Based in St James, Northampton, the newly revamped salon has become a gem of a place to be pampered. It was obvious from the moment I walked in and met the owner, Dana, that I was in for a treat. Now I’m not one for taking hair risks, unless of course you exclude the time when I was 12 and opted for a Kylie Minogue perm which I thought looked amazing, especially with my goofy teeth and my favourite pair of washed denim jeans with zips at the ankles!  However, sitting me down with a latte and biscotti to discuss my hair needs I suddenly felt very important! She explained the membership included unlimited wash and blow dries, treatments specific to me, styling sessions and ending with a colour and cut. I was in heaven!  

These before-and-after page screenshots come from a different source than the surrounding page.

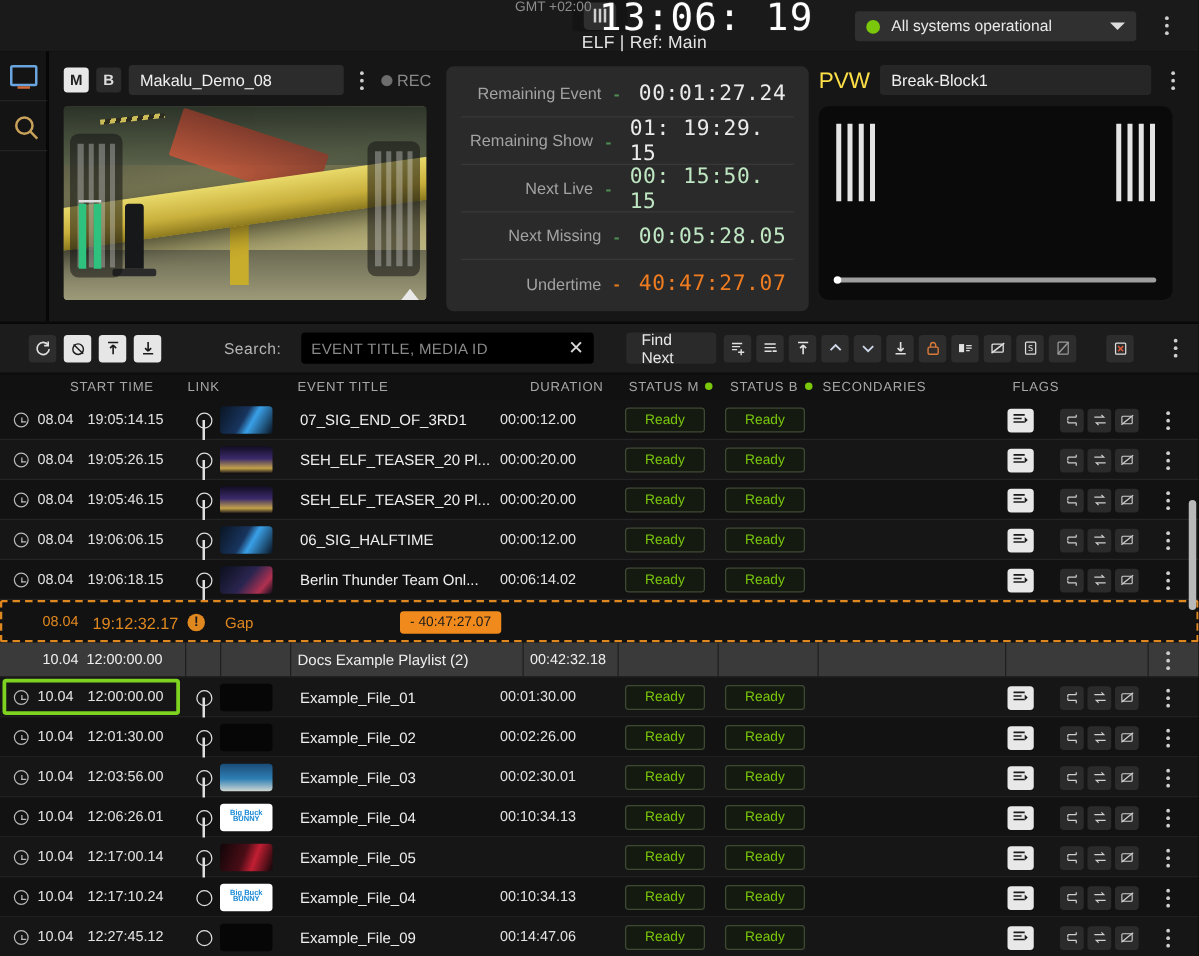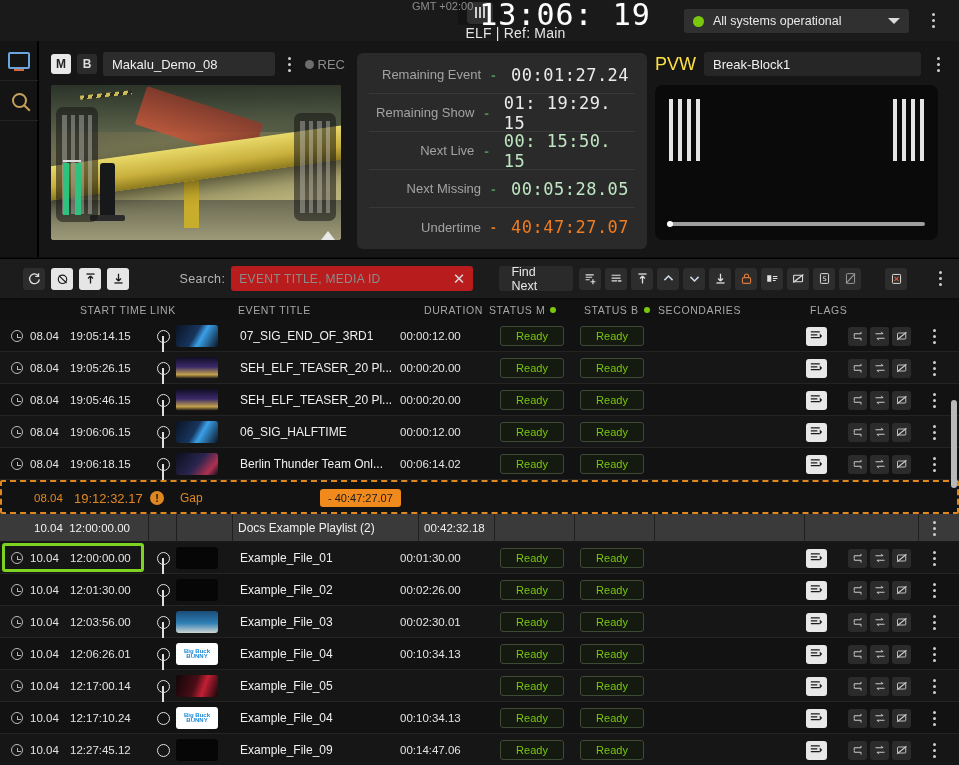"EVENT TITLE, MEDIA ID" .search-box { background: #b91c1c -> #000000; margin-left: none -> 10px }
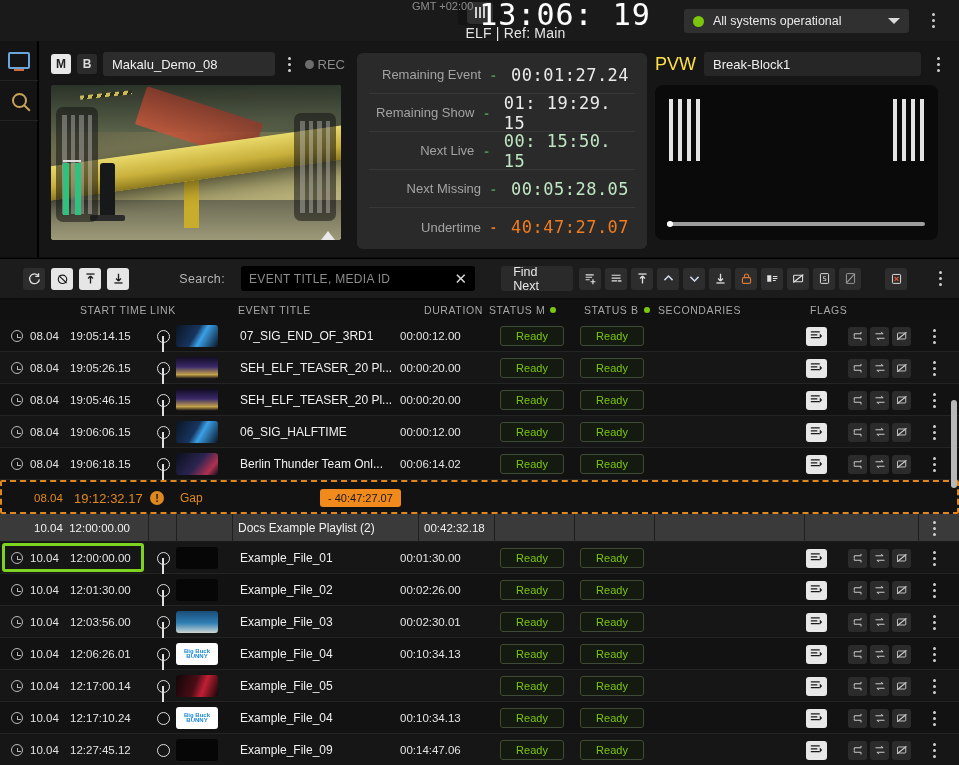"START TIME" div.th { left: 80px -> 56px }
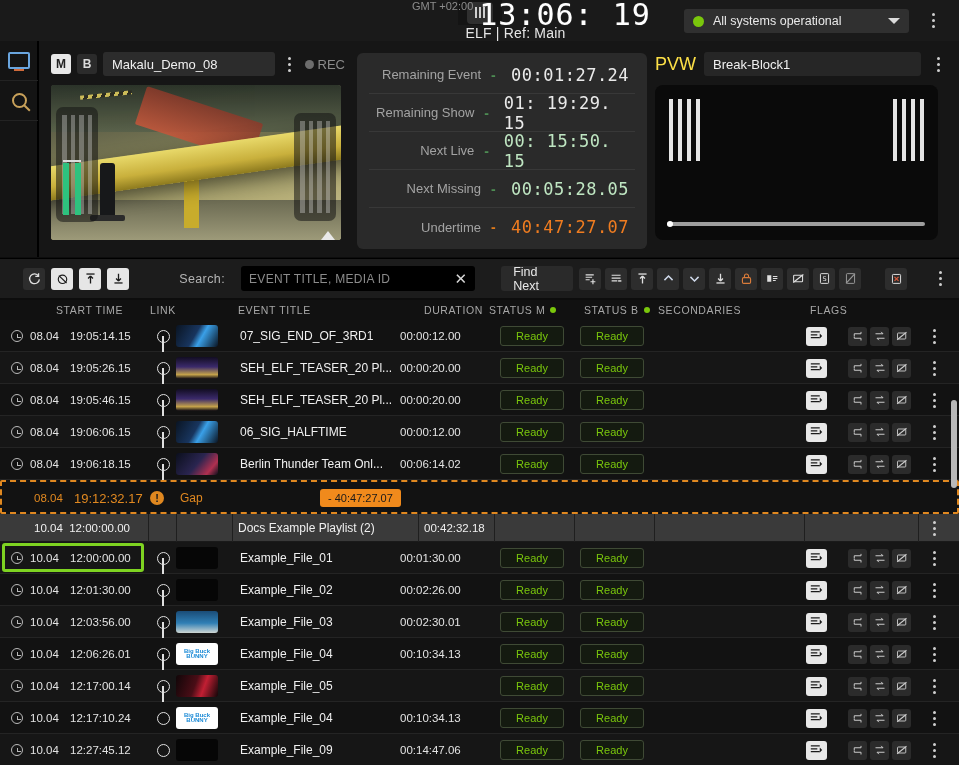"STATUS M" div.th { left: 489px -> 503px }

Spending most of my life opting for blonde highlights my hair has been through a lot of dye and bleach, not to mention the copious amounts of spray, styling products and straightening so it came to no surprise when Dana suggested a course of conditioning treatments to start me off. Leaving the pro’s to it, I was more than happy to let them take control and do what they needed in order to replenish my mane! I assumed my first treatment would be one of those 10 minute deep conditioning packets you can pick up in your local supermarket but little did I know that it was so much more! Sitting back I relaxed into a deluxe four step process that involved stripping my hair of all its toxins and replacing it with goodness, along with having the most amazing head massage I have ever experienced!  


Styled and ready to party
Staggering back to my chair feeling drunk-like, I sobered up with another latte and biscotti whilst my hair was brushed, dried, styled and curled. Perfect timing as I was going out for a friends’ birthday that evening and I’ll admit I felt really good. I even got a few compliments throughout the night too!  

The rest of the month consisted of various other conditioning treatments from the team, who also tried out different styles on me too. From sleek and straight to wavy and loose curls, I feel like I have been thoroughly indulged and spoilt. My favourite of them all had to be the final cut and colour where I was treated to both foils and paint, something I have never had done before and I absolutely loved how it looked at the end. Definitely the best colour I have ever had. It’s no wonder they call themselves colour experts!  

Sleek and Straight
I enjoyed every appointment I had with the membership and actually found myself getting excited about each visit just so I could see what they were going to do next. All the staff are so friendly, nothing about them is pretentious or clicky like I have felt in the past from other hairdressers. Every member of staff comes across as extremely passionate about their job and want to make sure you walk out feeling good and most importantly, have great hair! They are dedicated and focused on ensuring your hair is well looked after and maintained and they give great advice on how to look after it too.  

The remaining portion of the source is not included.